Через месяц, правда, оказалось, что у Форда резкое неприятие маленьких темных помещений и он хочет что-то повыше и посветлее, Кавано кровать казалась неудобной, а лейтенант Рид просто хотел комнату, с окнами на восток. А что? Среди военных тоже бывают романтики.

— Отлично, – снова сказала доктор Вейр, – давайте меняться комнатами каждый месяц. Установите очередь.

«И оставьте меня в покое» – читалось недосказанным.

И все были счастливы… Кроме Радека Зеленки. Дело в том, что его комната ему всегда подходила, но как-то раз МакКей выяснил, что у него очень мягкая и удобная кровать.

Процесс узнавания до сих пор вгонял Радека в краску и заставлял вспоминать родной язык. Все-таки, было не самой лучшей идеей спорить с МакКеем, предварительно вместе наглотавшись какого-то странного дыма из какого-то странного прибора. Дым, может, сам по себе был не причем, но в сочетании с непонятной жидкостью, пролившей на них, непонятными растениями, которые ботаники так неудачно переносили, не глядя под ноги по сторонам и… было еще много факторов, которые сыграли против них. Ну, или за. Это как посмотреть.

После того случая Родни заявил, что теперь-то Радеку от смены комнатами не отвертеться. На что тот ответил, что уж если некий ученый желает нечто получить, то совсем необязательно идти обходными путями, а можно просто попросить.

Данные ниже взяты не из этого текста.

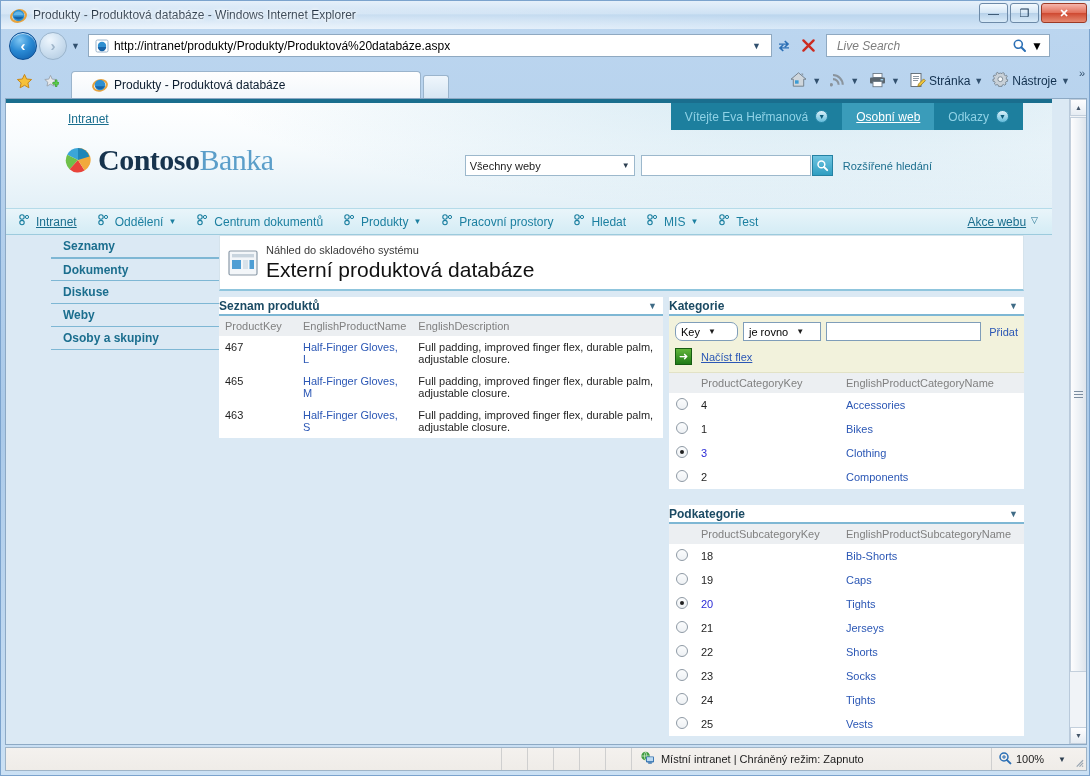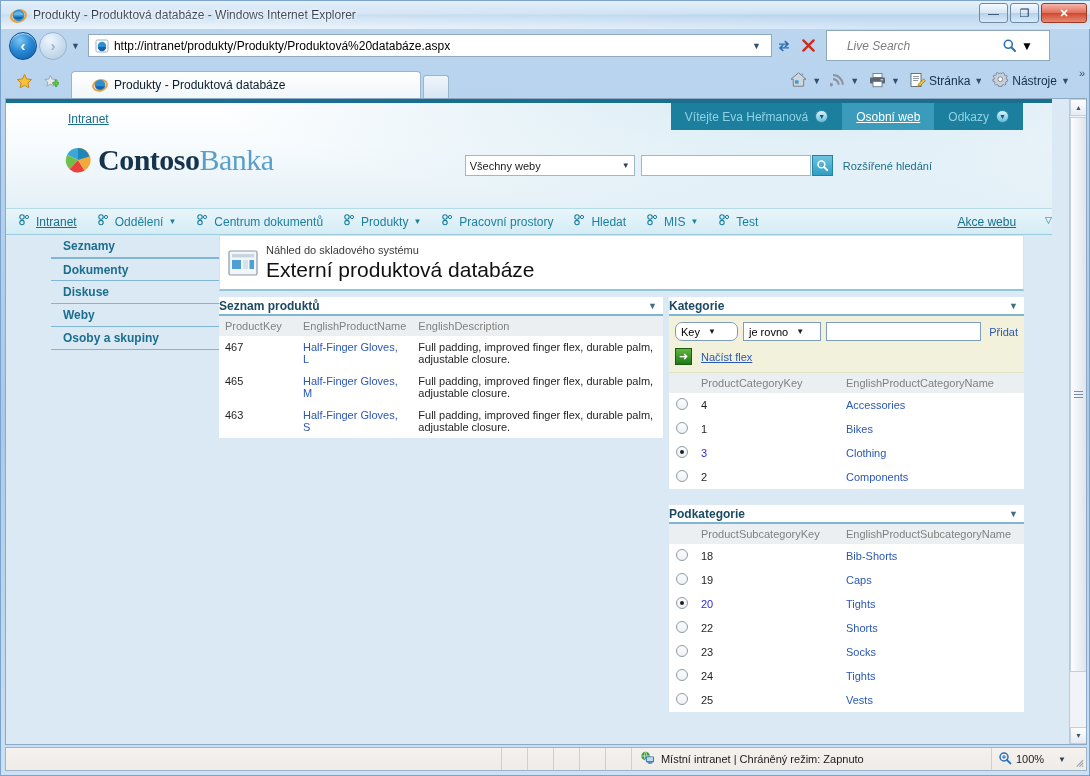"Live Search" #searchbox { height: 31px -> 23px; padding: 0 16px -> 0 6px }
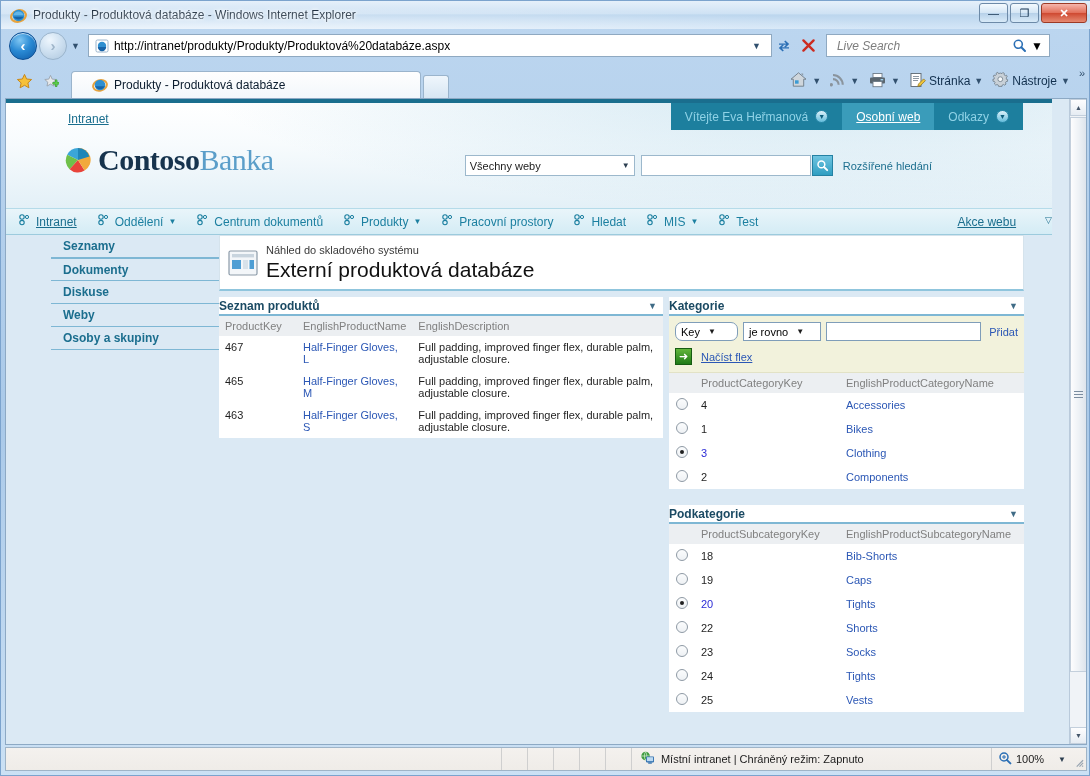"Akce webu" #site-actions { gap: 24px -> none; margin-right: none -> 14px }
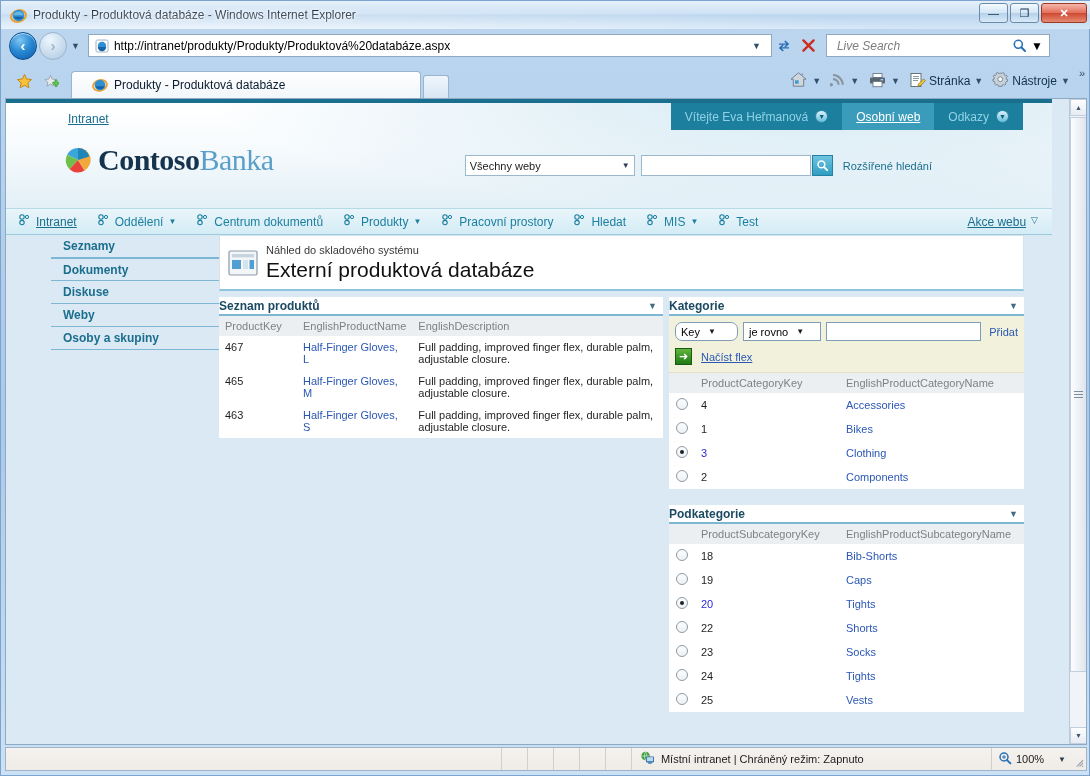"21" tr { html: none -> <tr> <td><span></span></td> <td>21</td> <td><a>Jerseys</a></td> </tr> }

— Я ж и прошу у тебя комнату! – сказал Родни.

Радек трагически вздохнул.

В том, что Джон Шеппард оказался в курсе мягкости кровати Радека не было ничего странного. В конце-концов – они с МакКеем были хорошими друзьями и, вероятно, беседовали обо всем. Ну, а еще Зеленка как-то застукал эту парочку у себя в комнате, куда они, конечно, вошли просто так.

— Какая она большая! – восторгался Джон, расхаживая вокруг кровати, а Родни раздувался от гордости, будто сам ее спроектировал и воплотил.

Так и случилось, что Зеленку против его воли выдворяли из собственной комнаты, и сейчас эта парочка спорили до хрипоты, чья же теперь очередь.

«Стервятники» – подумал Радек, но вслух сказал только:

— Прекратите!

Это не подействовало. Тогда он вклинился между Родни и Джоном, что заставило их обоих замолчать и заинтересованно посмотреть на него… Дело в том, что они стояли довольно близко и сейчас Радек был почти что зажат между ними. И это по собственной воле! Он чертыхнулся и отошел на шаг.

— Вам не приходило в голову, что кровать моя и решать должен я?

— И что ты решишь? – фыркнул МакКей.

— Пусть скажет, – предложил Шеппард, – а уже кто из нас откажется…

— Это буду не я!

— О, а если…

— Так! – перебил их Радек. – Я решил, что это будете вы оба вместе. Кровати на двоих хватит.

— Даже на троих, – согласился МакКей.

— Решено, – кивнул Шеппард, – видишь Радек, как удобно, и тебе никуда не надо переселяться и у нас будет мягкая кровать.

В эту секунду Зеленка мог мыслить и говорить только на своем родном чешском, и только нецензурно.